Work instruction: Reproduce each line below precisely. Drop the pictures.

[[ Records shown open ]]

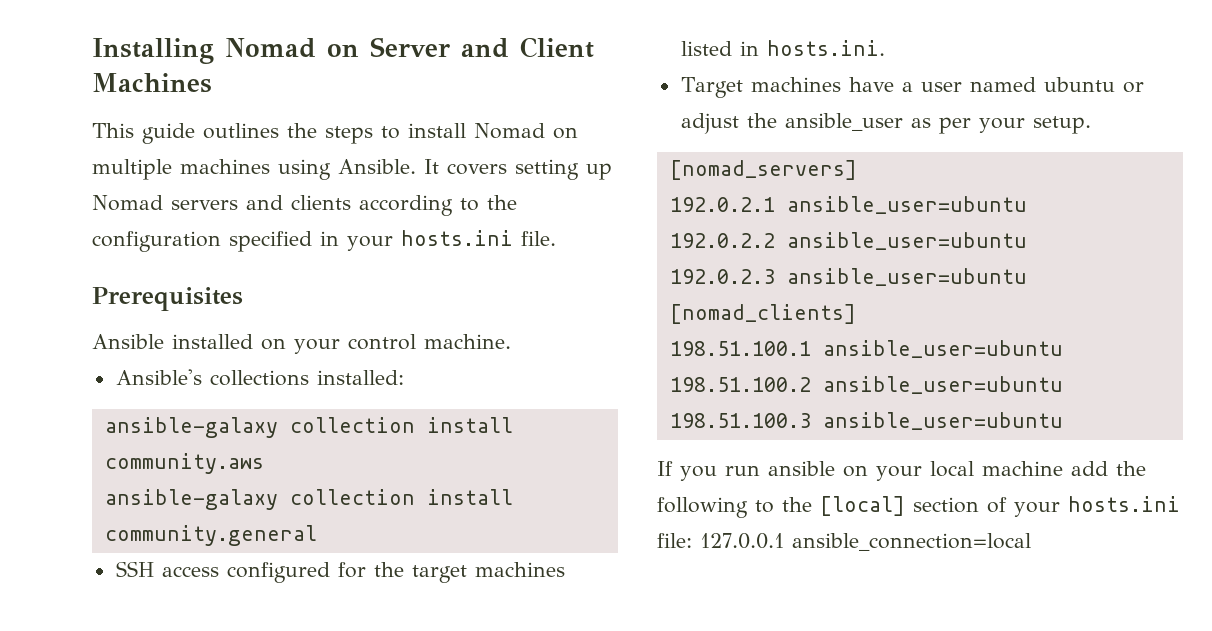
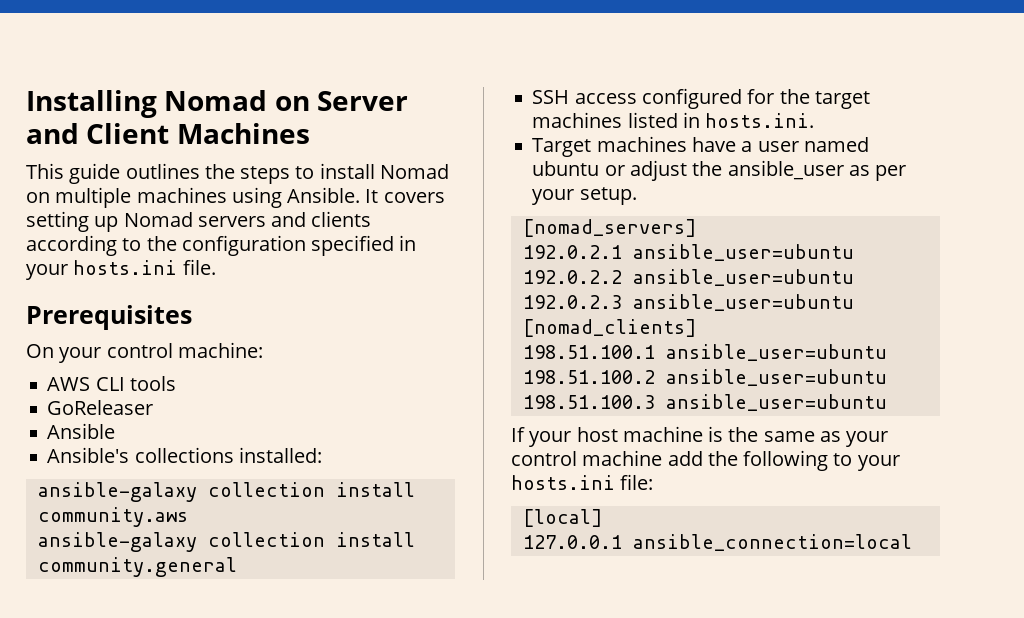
- Ansible installed on your control machine.
+ On your control machine:
+ AWS CLI tools
+ GoReleaser
+ Ansible
- If you run ansible on your local machine add the following to the [local] section of your hosts.ini file: 127.0.0.1 ansible_connection=local
+ If your host machine is the same as your control machine add the following to your hosts.ini file:
+ [local]
+ 127.0.0.1 ansible_connection=local

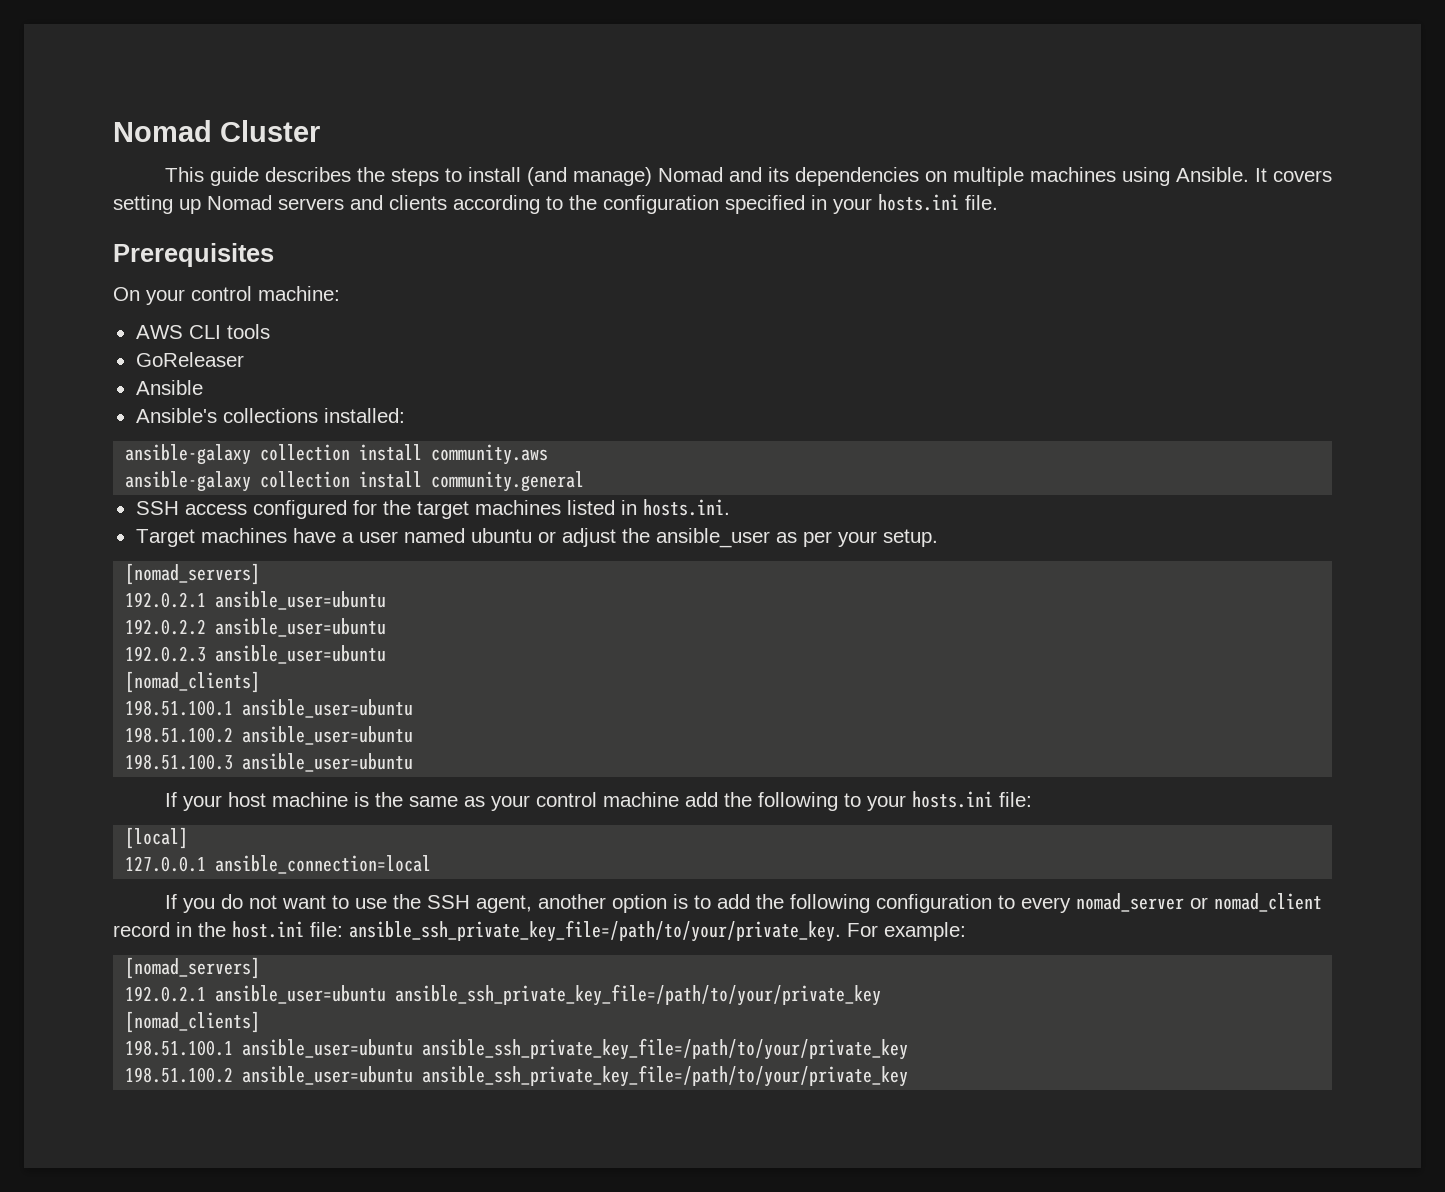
- Installing Nomad on Server and Client Machines
+ Nomad Cluster
- This guide outlines the steps to install Nomad on multiple machines using Ansible.
+ This guide describes the steps to install (and manage) Nomad and its dependencies on multiple machines using Ansible.
+ If you do not want to use the SSH agent, another option is to add the following configuration to every nomad_server or nomad_client record in the host.ini file: ansible_ssh_private_key_file=/path/to/your/private_key. For example:
+ [nomad_servers]
+ 192.0.2.1 ansible_user=ubuntu ansible_ssh_private_key_file=/path/to/your/private_key
+ [nomad_clients]
+ 198.51.100.1 ansible_user=ubuntu ansible_ssh_private_key_file=/path/to/your/private_key
+ 198.51.100.2 ansible_user=ubuntu ansible_ssh_private_key_file=/path/to/your/private_key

[[ Records shown closed ]]

Solution for this problem:
- Ansible installed on your control machine.
+ On your control machine:
+ AWS CLI tools
+ GoReleaser
+ Ansible
- If you run ansible on your local machine add the following to the [local] section of your hosts.ini file: 127.0.0.1 ansible_connection=local
+ If your host machine is the same as your control machine add the following to your hosts.ini file:
+ [local]
+ 127.0.0.1 ansible_connection=local

- Installing Nomad on Server and Client Machines
+ Nomad Cluster
- This guide outlines the steps to install Nomad on multiple machines using Ansible.
+ This guide describes the steps to install (and manage) Nomad and its dependencies on multiple machines using Ansible.
+ If you do not want to use the SSH agent, another option is to add the following configuration to every nomad_server or nomad_client record in the host.ini file: ansible_ssh_private_key_file=/path/to/your/private_key. For example:
+ [nomad_servers]
+ 192.0.2.1 ansible_user=ubuntu ansible_ssh_private_key_file=/path/to/your/private_key
+ [nomad_clients]
+ 198.51.100.1 ansible_user=ubuntu ansible_ssh_private_key_file=/path/to/your/private_key
+ 198.51.100.2 ansible_user=ubuntu ansible_ssh_private_key_file=/path/to/your/private_key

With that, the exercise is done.